The Logistics of Exploration

Modern technology brings enhanced opportunities for exploring shipwrecks. But deep wreck expeditions are complex undertakings that require a team of technical divers prepared to work with literally tons of advanced equipment both underwater and topside. The 2016 centenary dives on the Britannic involved divers working alongside submersibles and remotely operated vehicles (ROVs) at great depths.

Compounding the need to employ specialized equipment and detailed operational protocols was the filming of the expedition for both a BBC television special and a big-budget Russian documentary to be distributed globally.

Conducting deep ocean dives with free-swimming technical divers has long been the subject of controversy.

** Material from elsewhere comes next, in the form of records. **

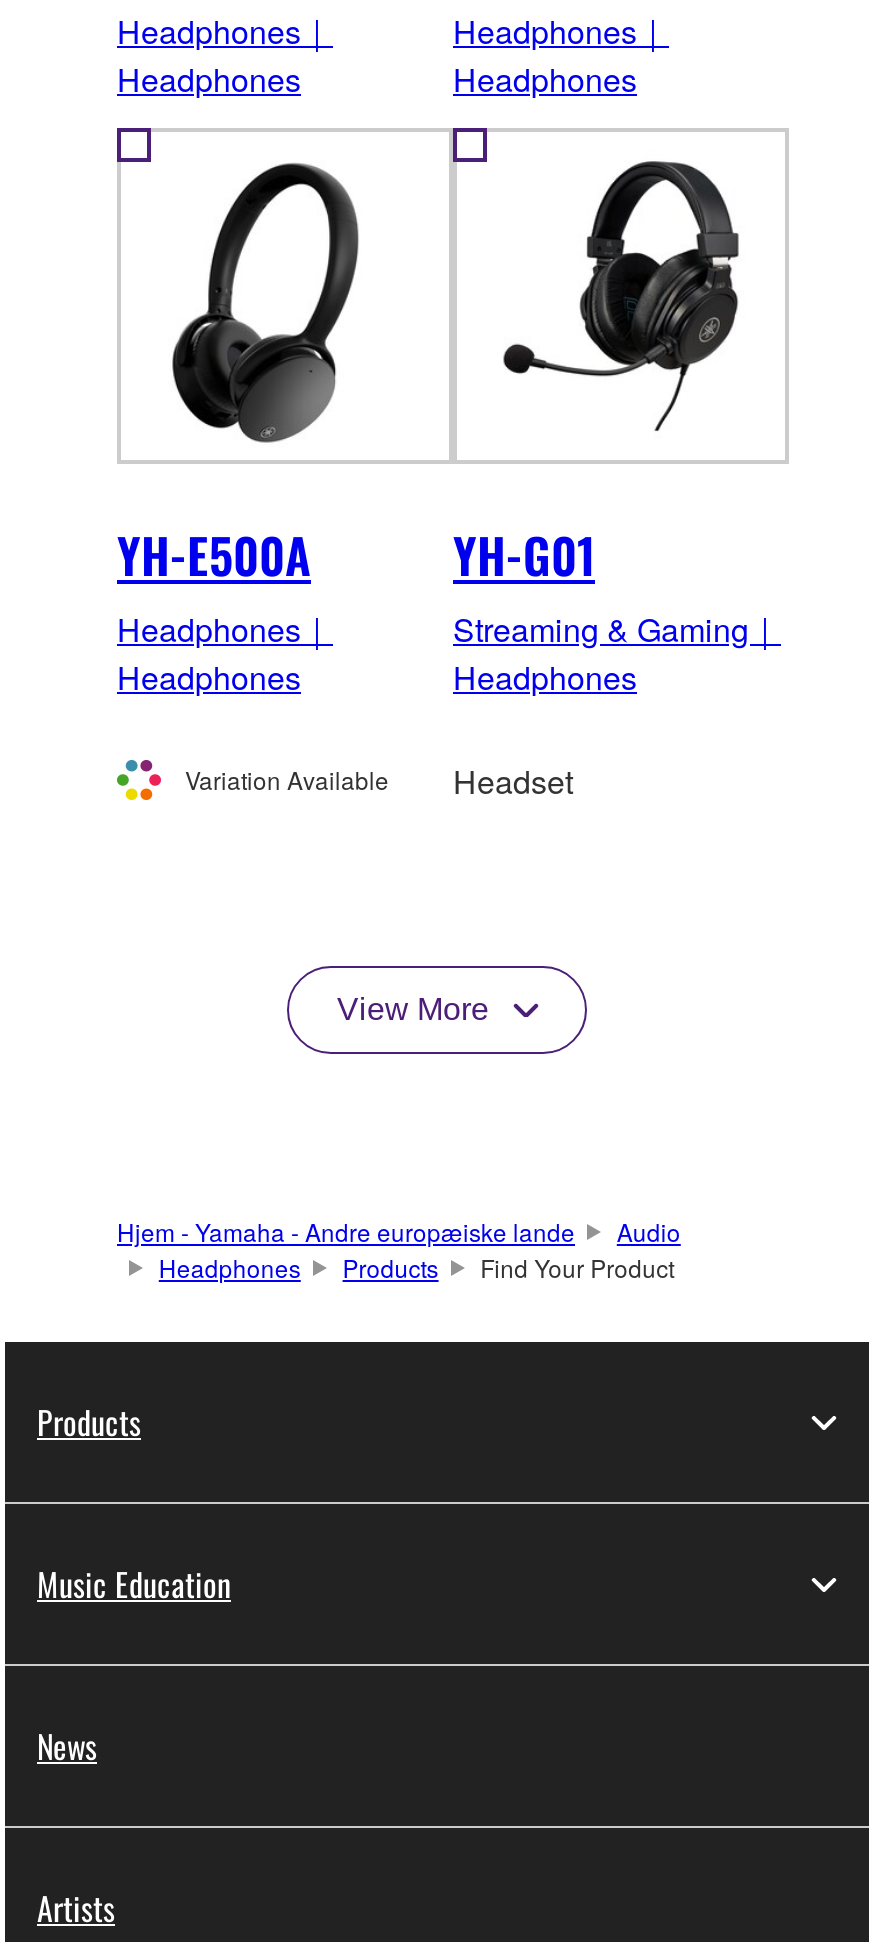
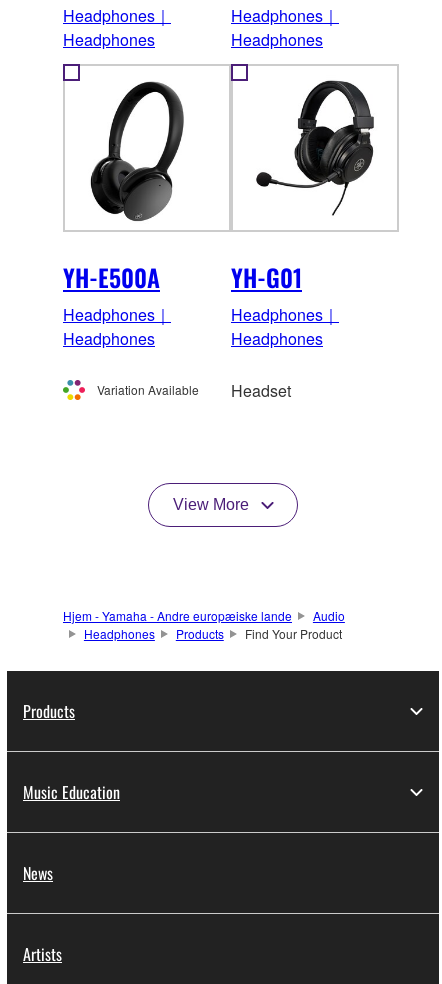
- Streaming & Gaming｜
+ Headphones｜
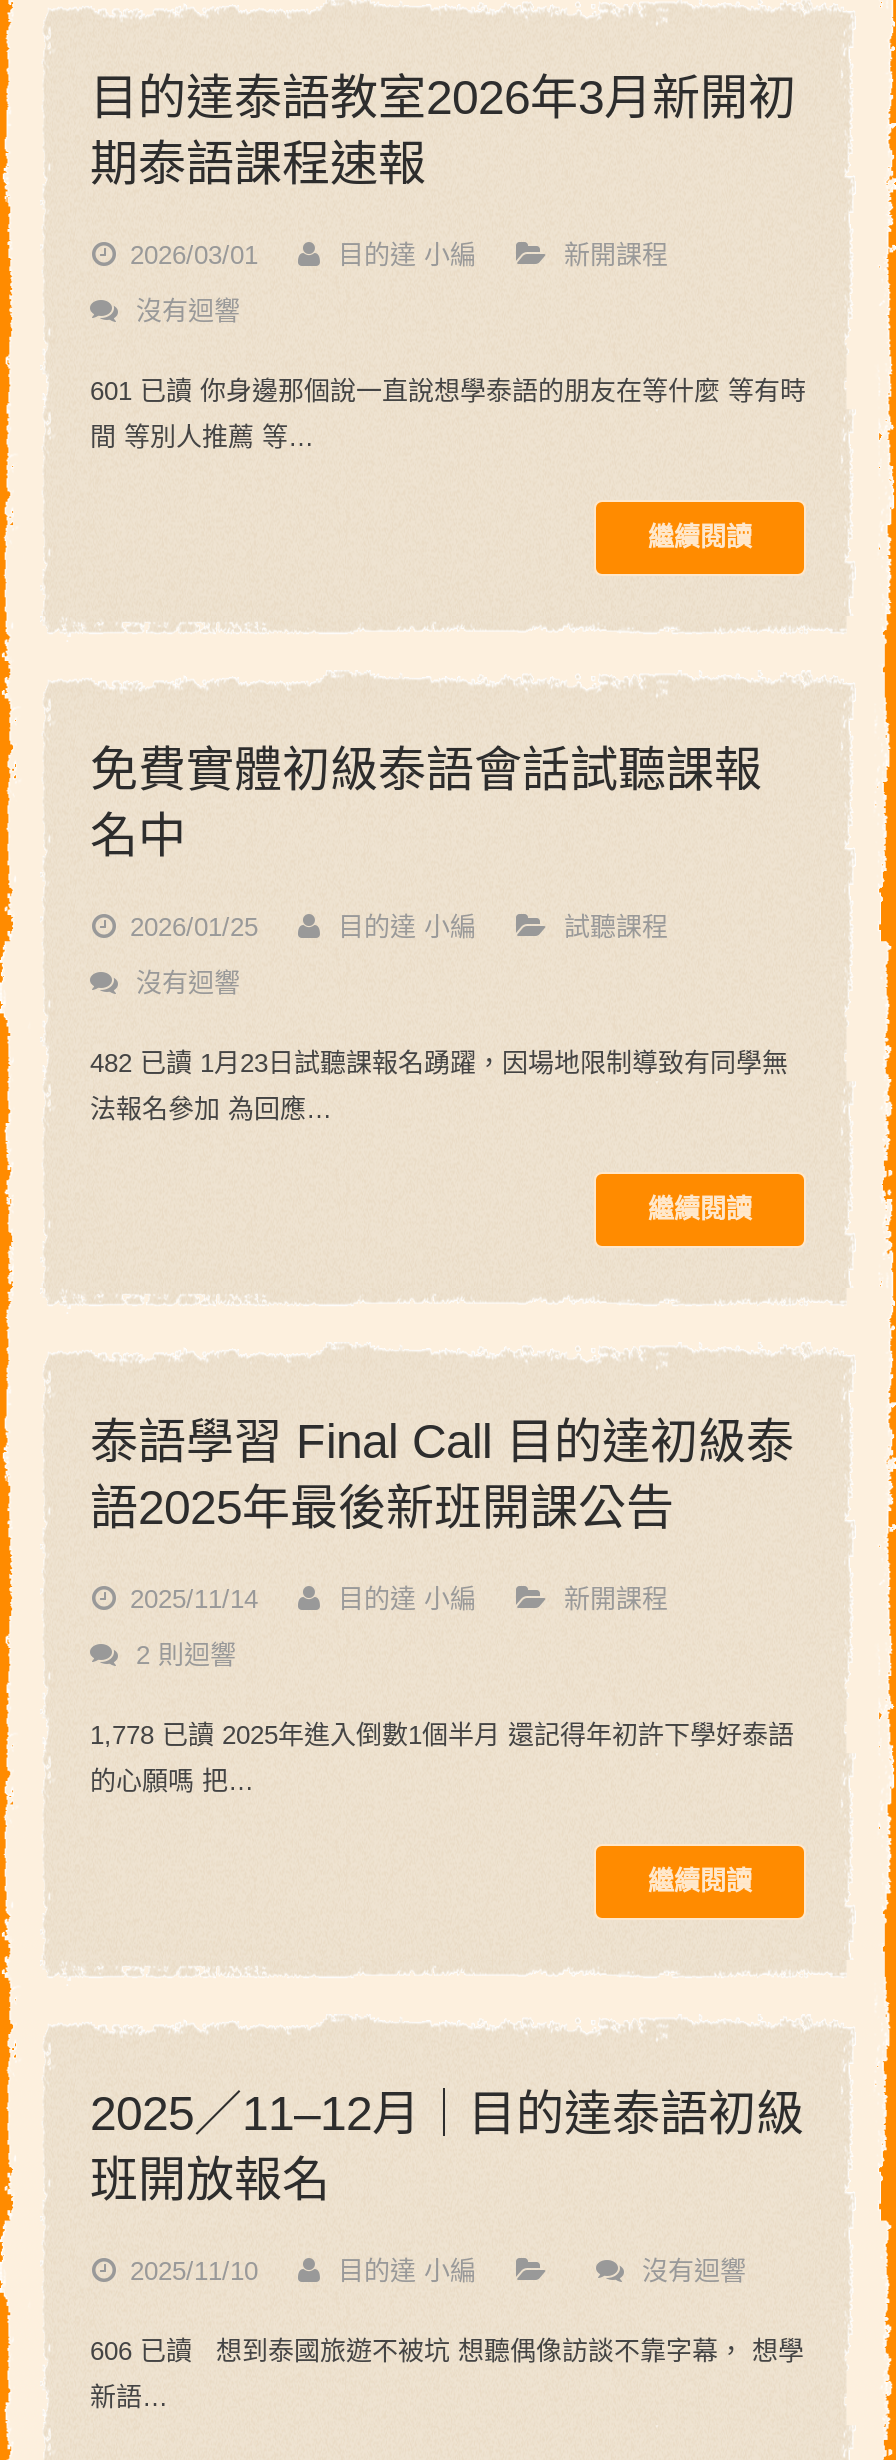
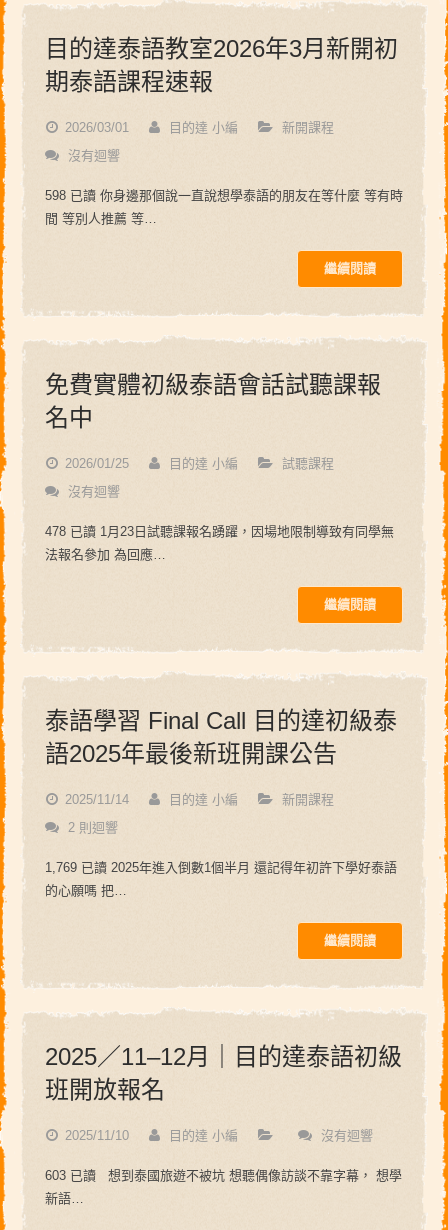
- 601 已讀 你身邊那個說一直說想學泰語的朋友在等什麼 等有時
+ 598 已讀 你身邊那個說一直說想學泰語的朋友在等什麼 等有時

- 482 已讀 1月23日試聽課報名踴躍，因場地限制導致有同學無
+ 478 已讀 1月23日試聽課報名踴躍，因場地限制導致有同學無

- 1,778 已讀 2025年進入倒數1個半月 還記得年初許下學好泰語
+ 1,769 已讀 2025年進入倒數1個半月 還記得年初許下學好泰語

- 606 已讀 想到泰國旅遊不被坑 想聽偶像訪談不靠字幕， 想學
+ 603 已讀 想到泰國旅遊不被坑 想聽偶像訪談不靠字幕， 想學
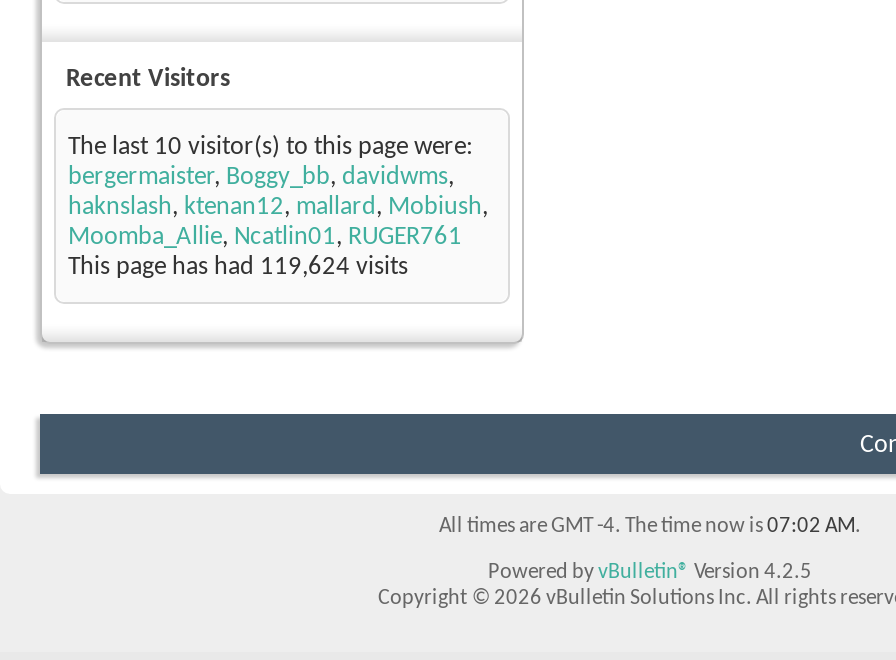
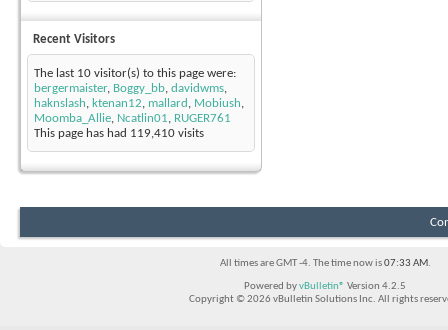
- This page has had 119,624 visits
+ This page has had 119,410 visits

- All times are GMT -4. The time now is 07:02 AM.
+ All times are GMT -4. The time now is 07:33 AM.
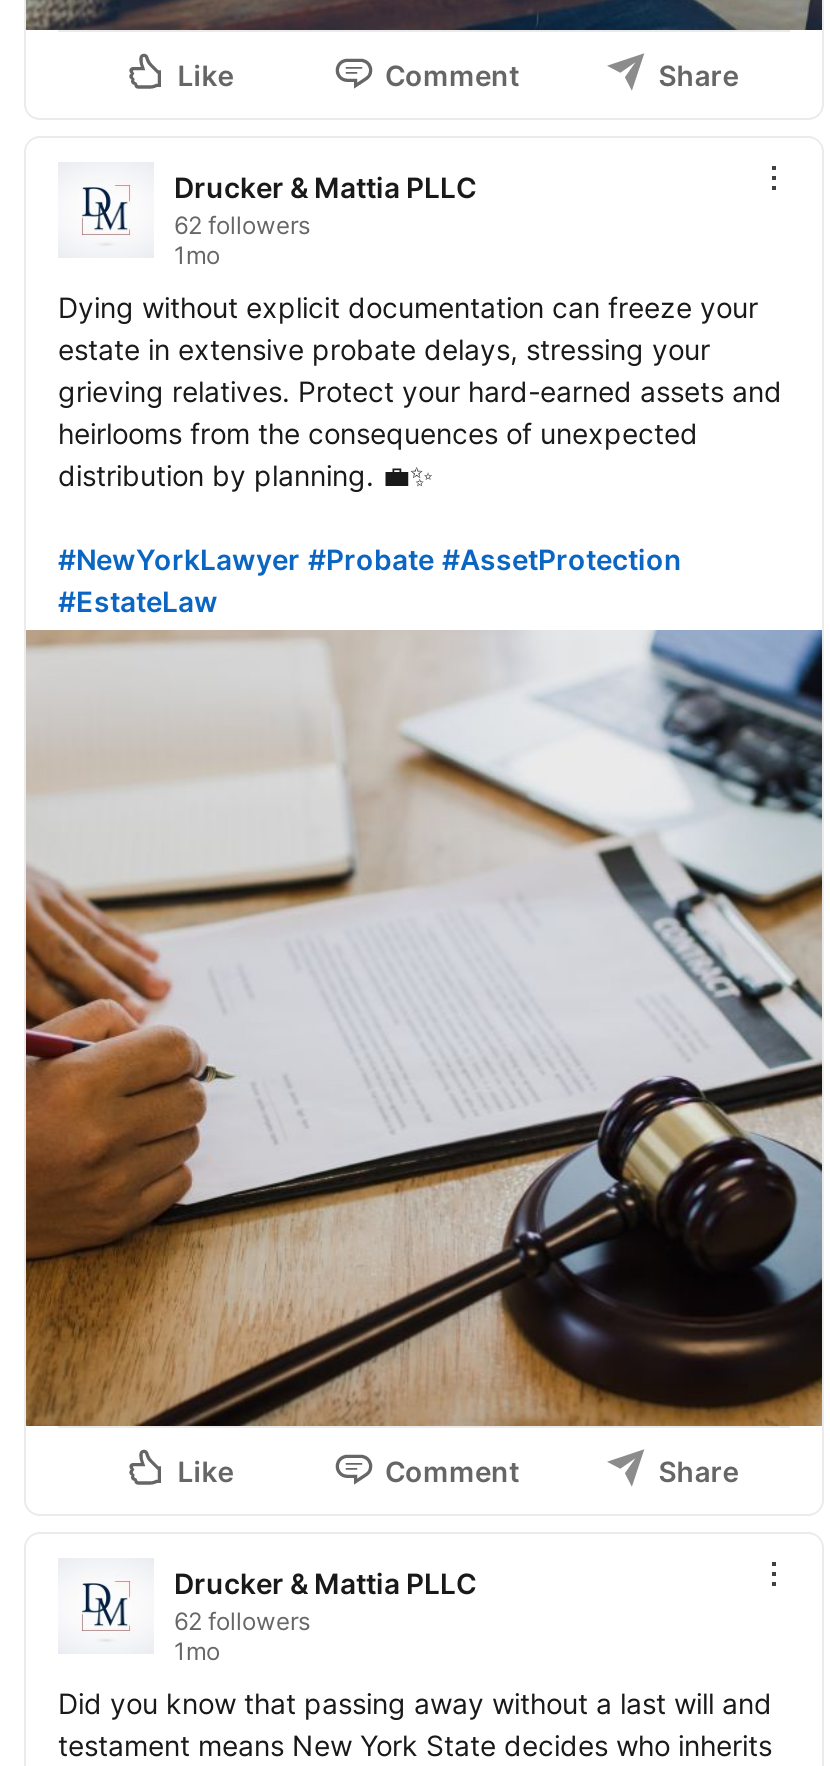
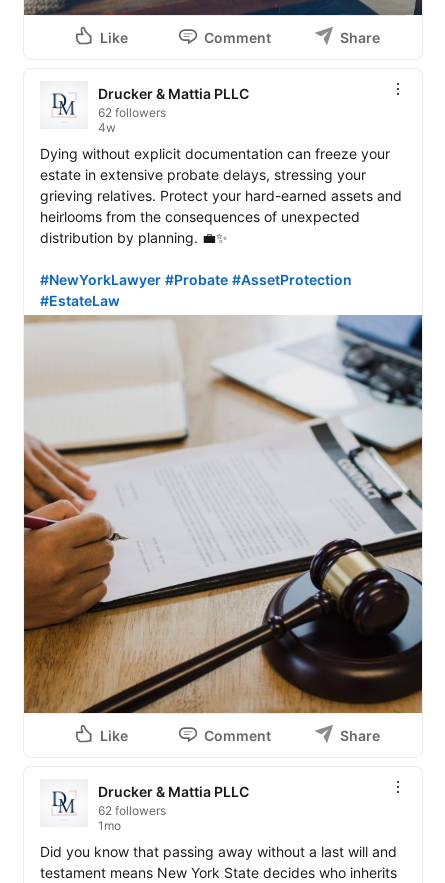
- 1mo
+ 4w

Members of the commercial diving industry deemed the 1994 Lusitania dives by Starfish Enterprise, a British deep wreck diving team of the 1990s with whom I did my first dives on the Britannic, unsafe due to a lack of diver safety protocols and the absence of an onsite recompression chamber. The 2016 Britannic endeavour was characterized by careful planning, substantial collaboration and detailed safety protocols.

Leadership

Americans Richie Kohler and Evan Kovacs, in conjunction with a group of Russian divers, planned to take deep wreck exploration to a new level. They had made a single checkout dive the year before with the intention of conducting a significant project with the Russians in 2016. Their diver support and safety plan restored my confidence in the complicated endeavor of deep mixed-gas rebreather diving, which had been shaken by the death of my friend Carl Spencer on the Britannic in 2009.

Equipment and Operations

A key safety feature of the dive operations was a commercial wet diving bell. A 70-page standard operating procedure (SOP) document outlined the expedition’s safety protocols.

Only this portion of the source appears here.